14. A memory array comprising:
a main array control block to control the output of data items from the memory array for a plurality of addresses, wherein the main array control block has a plurality of sides;
a first bank of memory cells located on a first side of the main array control block, wherein the first bank is to store a first field of each of said data items; and
a second bank of memory cells located on a different side of the main array control block than the first bank, wherein the second bank is to store a second field of each of said data items.
15. The memory array of claim 14, wherein the memory array is to output the data for an individual address in different stages.
16. The memory array of claim 15, wherein data for a first stage for an individual memory address is output from both the first bank and the second bank.
17. The memory array of claim 14, wherein each data item comprises a plurality of fields, and wherein the memory array is to output a first field for a data item at an earlier stage than a second field for that data item if the first field is located closer to the main array control block than the second field.

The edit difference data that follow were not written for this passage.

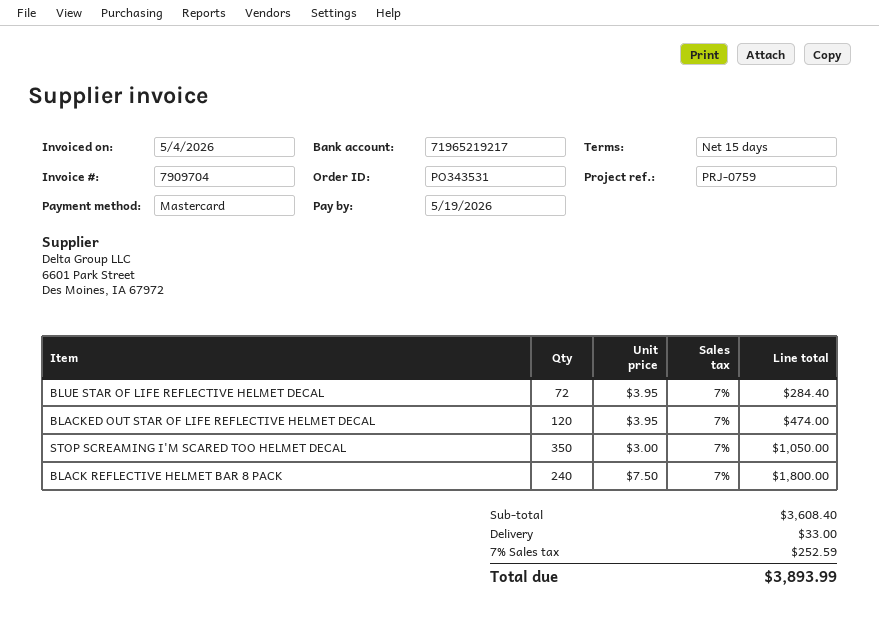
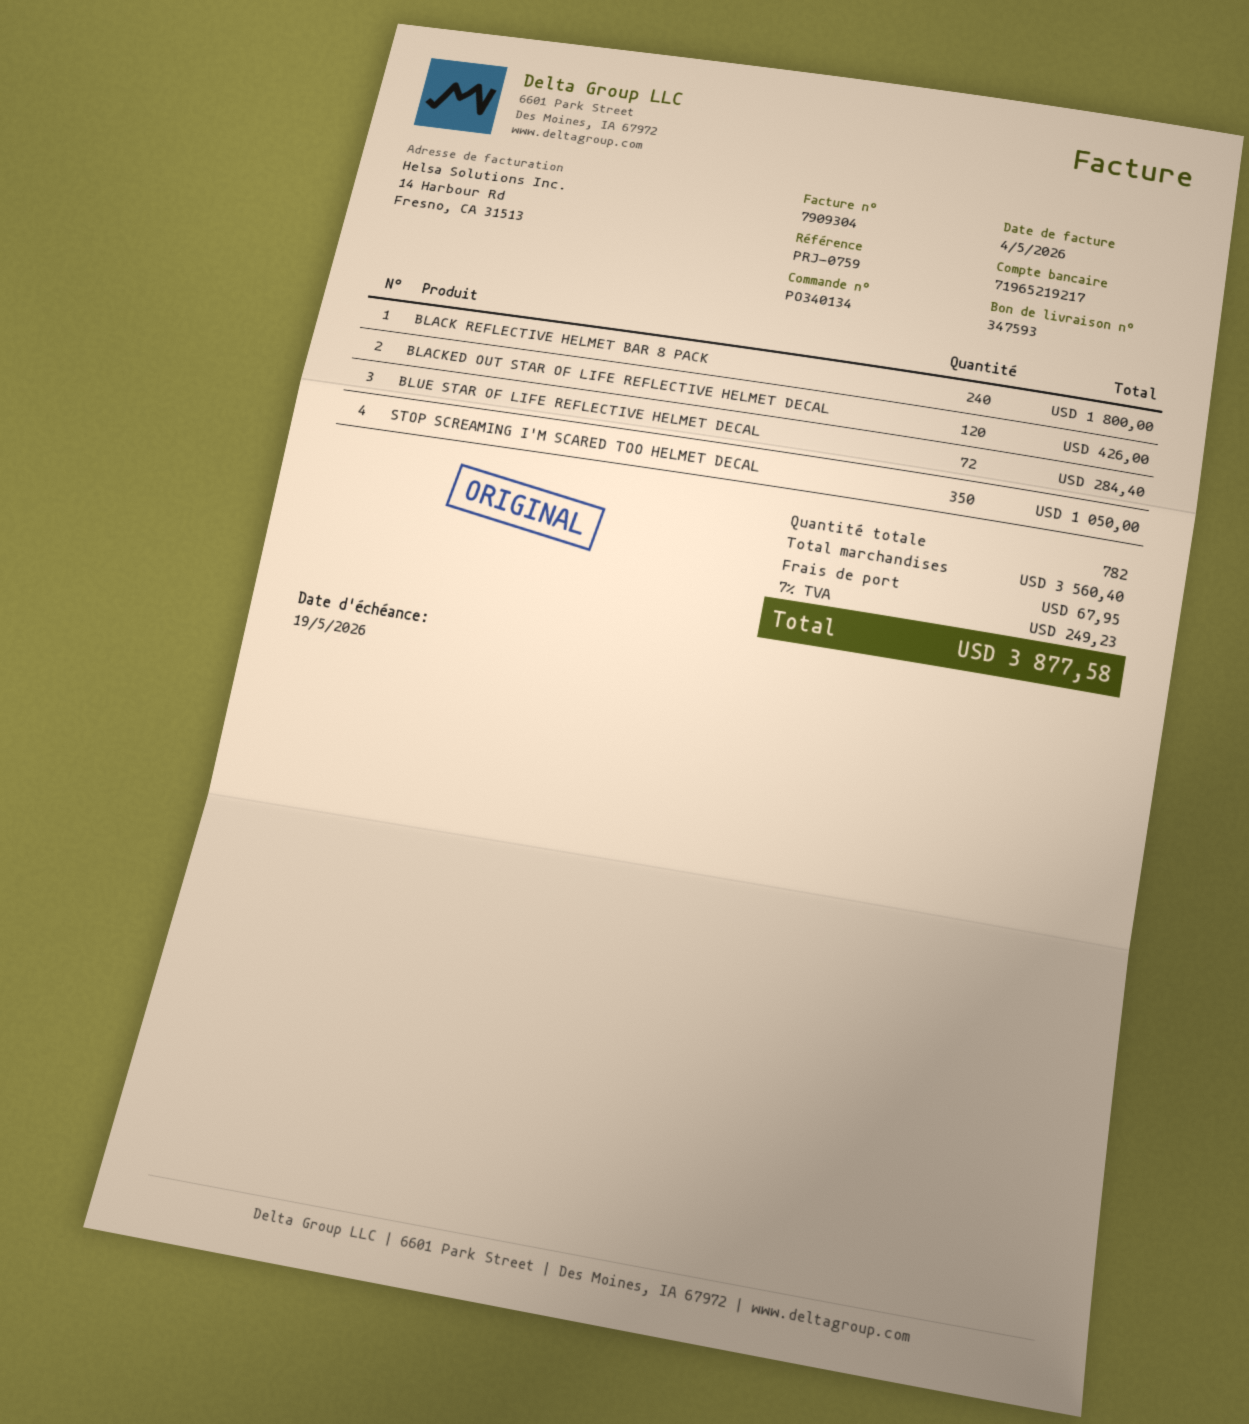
order number: PO343531 -> PO340134
invoice number: 7909704 -> 7909304
BLACKED OUT STAR OF LIFE REFLECTIVE HELMET DECAL: 120 for 474.00 -> 120 for 426.00
subtotal: 3608.40 -> 3560.40
shipping: 33.00 -> 67.95
tax: 7% = 252.59 -> 7% = 249.23
total: 3893.99 -> 3877.58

18. The memory array of claim 14, wherein the memory array has a plurality of sides, wherein the memory array has an address input port and a plurality of data output ports, and wherein the address input port is on a different side of the memory array than the data output ports.
19. The memory array of claim 14, wherein for each individual address the memory array is to store a plurality of data fields having different levels of time criticality, and wherein a more time critical field is stored closer to the main array control block than a less time critical field.
20. A method comprising:
sending a request to a memory array to read from an address; and
receiving the data item stored at the address from the memory array, wherein the data item is output as a plurality of data fields, wherein the fields are output in stages, and wherein a most time critical field in the data item is output before a less time critical field in the data item.
21. The method of claim 20, wherein the method further comprises:
receiving a first field that is output at a first stage; and
beginning an operation using the first field before a second field is output at a second stage.
22. The method of claim 21, wherein the memory array is a trace cache.
23. The method of claim 21, wherein the memory array includes a main array control block, wherein the first field is stored in the memory array in a first subdivision of cells and the second field is stored in the memory array in second subdivision of cells, and wherein the main array control block is closer to the first subdivision of cells than the second subdivision of cells.